Süddeutsche Zeitung - Rezension
Süddeutsche Zeitung | Besprechung von 19.03.2007

Frieden statt Einheit
Der erbitterte Streit in der SPD während der Wendezeit
Als der heutige Berliner Innensenator Ehrhart Körting (SPD) im August 1989 seine Partei aufforderte, jegliche Rücksicht auf die DDR aufzugeben, stand er auf ziemlich verlorenem Posten. Durch seine Äußerungen haben sich, wie das der Politikwissenschaftler und Zeithistoriker Daniel Friedrich Sturm in seiner als Buch erschienenen Dissertation schreibt, die deutschlandpolitischen Akteure in der Berliner SPD angegriffen gefühlt. Körting wurde, wie er gegenüber Sturm beklagte, „lautstark gemaßregelt” und zuweilen als „Schmuddelkind” behandelt.
Wie in der Berliner SPD dachte auch in der Bundes-SPD zunächst kaum jemand daran, die Politik zu korrigieren. Parteichef Hans-Jochen Vogel hielt (noch) an den „Prinzipien der sozialdemokratischen Ost-und Deutschlandpolitik” fest, bei der die „Sicherung des Friedens” vor „Erhaltung und Ausbau der Freiheit” rangierte. Widerstand regte sich gleichwohl innerhalb der SPD gegen die auf den Status quo ausgerichtete Ostpolitik. Während Egon Bahr weiterhin auf der Position verharrte, Veränderungen könne es nur mit dem System, also auch mit der SED geben, forderte der damalige Vorsitzende des SPD-Parteirates, Norbert Gansel, seine Partei auf, die SPD „müsse den von Bahr im Jahre 1963 begründeten ,Wandel durch Annäherung‘ angesichts der Unfähigkeit der SED zu Reformen durch einen ,Wandel durch Abstand‘ ersetzen”. Wie Körting erntete auch Gansel wenig bis kein Verständnis. Der Abgeordnete und Präses der Synode der EKD, Jürgen Schmude, sah in Gansel „einen Mann, der sich lange nicht für die DDR interessiert hatte und plötzlich ,die damals populäre Auffassung‘ vertreten habe, nun müsse man da kräftig draufhauen”.
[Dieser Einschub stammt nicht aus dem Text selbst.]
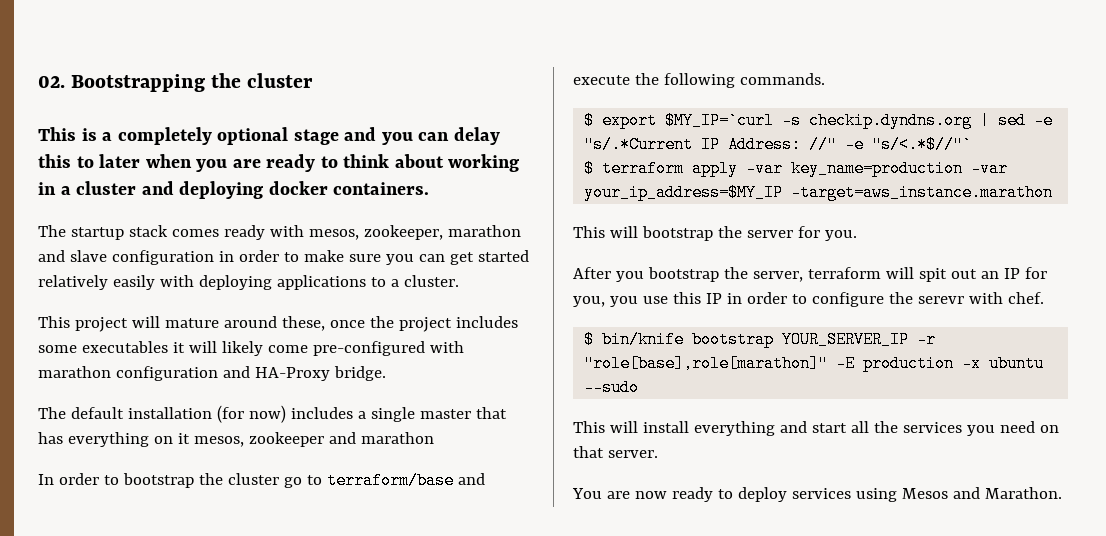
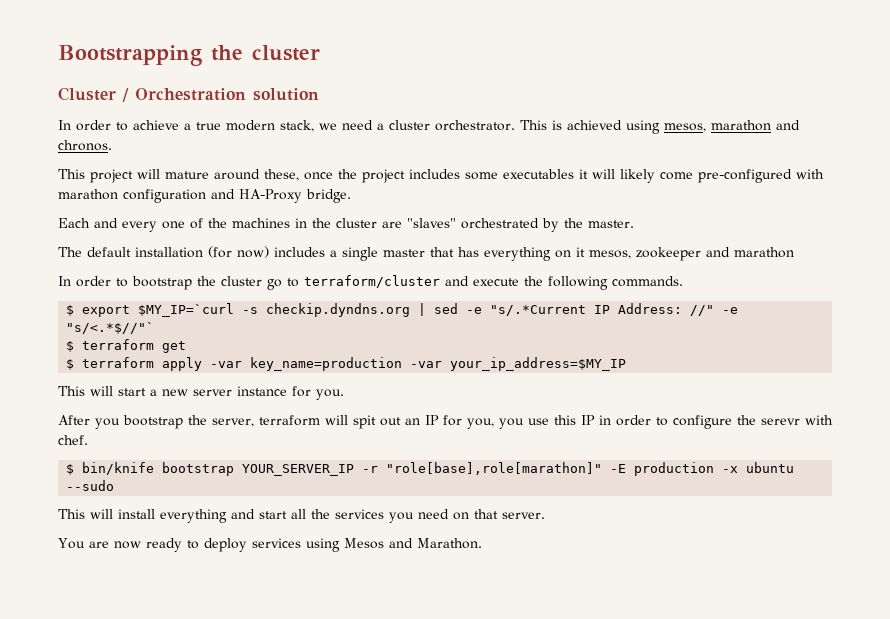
[38,75,65,88] 02. -> (58, 55) none
[38,127,500,145] [38,154,520,172] [38,181,430,199] [38,225,521,240] [38,250,529,265] [38,275,459,290] This is a completely optional stage and you can delay this to later when you are ready to think about working in a cluster and deploying docker containers. // The startup stack comes ready with mesos, zookeeper, marathon and slave configuration in order to make sure you can get started relatively easily with deploying applications to a cluster. -> [58,87,319,102] [58,120,800,134] [58,140,112,151] Cluster / Orchestration solution // In order to achieve a true modern stack, we need a cluster orchestrator. This is achieved using mesos, marathon and chronos.
(386, 373) none -> [58,218,634,232] // Each and every one of the machines in the cluster are "slaves" orchestrated by the master.
[326,472,454,489] terraform/base -> [304,275,440,288] terraform/cluster
(973, 144) none -> [66,339,187,353] // $ terraform get
[791,184,1054,201] [573,226,793,241] -target=aws_instance.marathon // This will bootstrap the server -> [58,386,287,396] // This will start a new server instance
Kritik an der SPD-Deutschlandpolitik kam schon Anfang 1989 aus den eigenen Reihen. So forderte der Parlamentarier Hans Büchler mit Blick auf Bahr, die Deutschlandpolitik müsse „soweit wie möglich aus der Grauzone vertraulicher und diplomatischer Absprachen heraus”. Der Architekt der Ostverträge, der 1988 betonte, dass der europäische Friede wichtiger sei als die deutsche Einheit, habe jedoch keinen Anlass für eine Kurskorrektur gesehen.
Nach dem Fall der Mauer trieb die Frage der Einheit den Keil noch tiefer in die Partei. Während Willy Brandt auf das Zusammengehen, die Gemeinsamkeit setzte, pochte der damalige Berliner Regierende Bürgermeister Walter Momper auf die Eigenständigkeit der DDR. Eine Wiedervereinigungskampagne, gab er zu bedenken, mobilisiere allein nationalistische Gefühle, aber widme sich nicht dem, was den Menschen wichtig sei. Die deutsche Frage sei europäisch zu lösen.
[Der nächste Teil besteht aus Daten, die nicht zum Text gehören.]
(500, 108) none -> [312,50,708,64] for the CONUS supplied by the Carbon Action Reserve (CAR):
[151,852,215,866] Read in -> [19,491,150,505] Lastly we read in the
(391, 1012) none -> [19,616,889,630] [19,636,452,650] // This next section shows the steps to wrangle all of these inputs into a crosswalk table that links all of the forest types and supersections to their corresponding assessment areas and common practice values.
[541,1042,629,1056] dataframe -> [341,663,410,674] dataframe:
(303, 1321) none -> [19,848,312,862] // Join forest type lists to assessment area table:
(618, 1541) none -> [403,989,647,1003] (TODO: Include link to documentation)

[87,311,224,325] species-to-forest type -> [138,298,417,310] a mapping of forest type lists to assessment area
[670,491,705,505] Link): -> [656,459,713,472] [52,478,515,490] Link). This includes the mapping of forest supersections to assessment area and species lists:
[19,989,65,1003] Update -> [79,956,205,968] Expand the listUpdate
Dafür, auf die am 7. Oktober 1989 in Schwante gegründete Ost-SPD (SDP) zuzugehen, wurde zunächst kein Anlass gesehen. Auf dem Parteitag der SPD im Dezember 1989 sprach Oskar Lafontaine sogar davon, dass er den Sozialismus nicht als gescheitert betrachte und verwies darauf, das Christentum sei nicht tot, nur weil im Namen des Glaubens Verbrechen begangen wurden. Für Sturm war dieser Parteitag der Höhepunkt deutschlandpolitischer Verirrungen.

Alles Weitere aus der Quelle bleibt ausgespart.